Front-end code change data
##############################

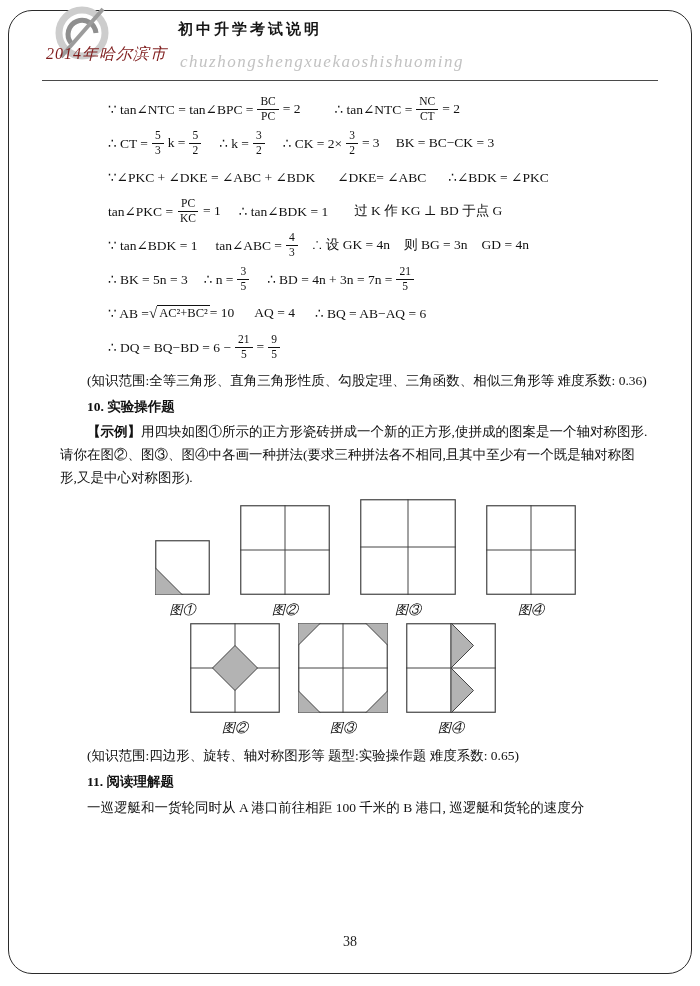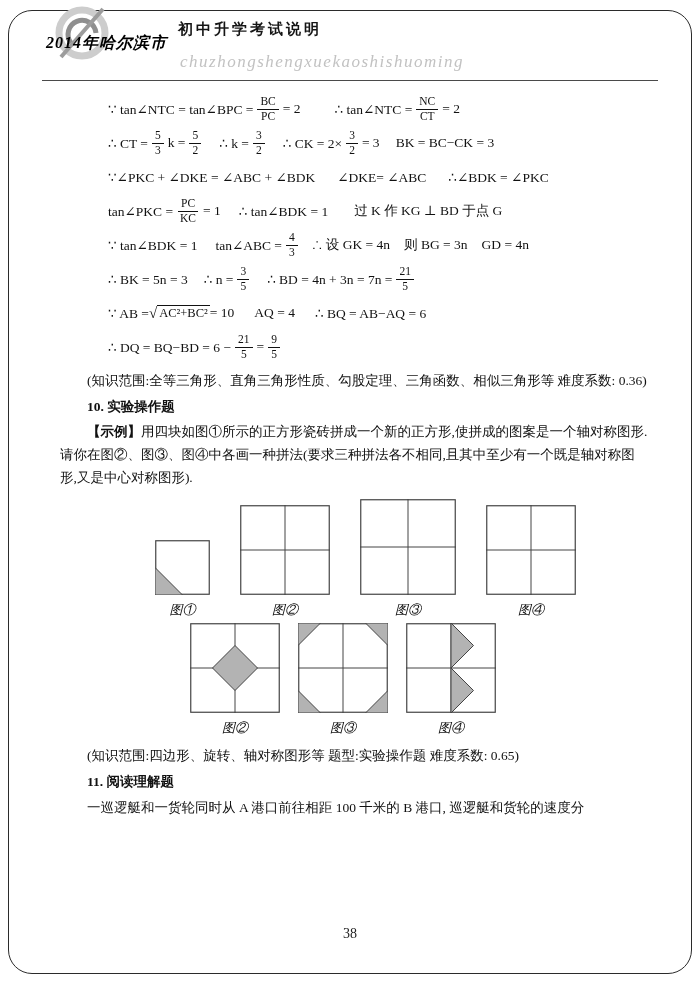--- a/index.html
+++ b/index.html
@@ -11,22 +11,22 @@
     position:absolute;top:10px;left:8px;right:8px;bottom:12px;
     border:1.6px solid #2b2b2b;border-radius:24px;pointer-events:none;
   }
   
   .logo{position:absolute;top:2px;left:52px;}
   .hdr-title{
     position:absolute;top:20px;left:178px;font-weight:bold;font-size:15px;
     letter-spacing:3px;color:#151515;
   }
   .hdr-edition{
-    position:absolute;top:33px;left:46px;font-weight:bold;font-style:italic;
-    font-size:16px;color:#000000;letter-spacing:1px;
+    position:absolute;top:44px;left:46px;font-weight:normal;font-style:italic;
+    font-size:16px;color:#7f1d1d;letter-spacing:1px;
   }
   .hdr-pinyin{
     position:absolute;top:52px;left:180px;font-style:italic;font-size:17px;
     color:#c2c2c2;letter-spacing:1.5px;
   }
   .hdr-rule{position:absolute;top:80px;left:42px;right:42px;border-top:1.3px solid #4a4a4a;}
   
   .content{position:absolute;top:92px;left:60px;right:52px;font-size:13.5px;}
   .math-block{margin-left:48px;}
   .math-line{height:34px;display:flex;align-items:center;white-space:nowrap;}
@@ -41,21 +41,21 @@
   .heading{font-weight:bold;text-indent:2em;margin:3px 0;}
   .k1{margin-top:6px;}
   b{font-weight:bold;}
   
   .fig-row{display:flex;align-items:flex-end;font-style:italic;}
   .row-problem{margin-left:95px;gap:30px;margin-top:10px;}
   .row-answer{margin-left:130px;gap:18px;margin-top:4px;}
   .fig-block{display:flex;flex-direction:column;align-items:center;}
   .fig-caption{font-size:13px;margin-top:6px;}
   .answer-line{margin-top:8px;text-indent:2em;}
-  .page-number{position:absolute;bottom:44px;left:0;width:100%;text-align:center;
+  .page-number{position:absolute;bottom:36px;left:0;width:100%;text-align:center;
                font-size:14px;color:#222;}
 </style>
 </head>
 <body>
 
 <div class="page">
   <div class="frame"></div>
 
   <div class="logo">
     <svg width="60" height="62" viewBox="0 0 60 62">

##############################

Copy out every line of the data where the word "height" occurs.

   .math-line{height:34px;display:flex;align-items:center;white-space:nowrap;}
     <svg width="60" height="62" viewBox="0 0 60 62">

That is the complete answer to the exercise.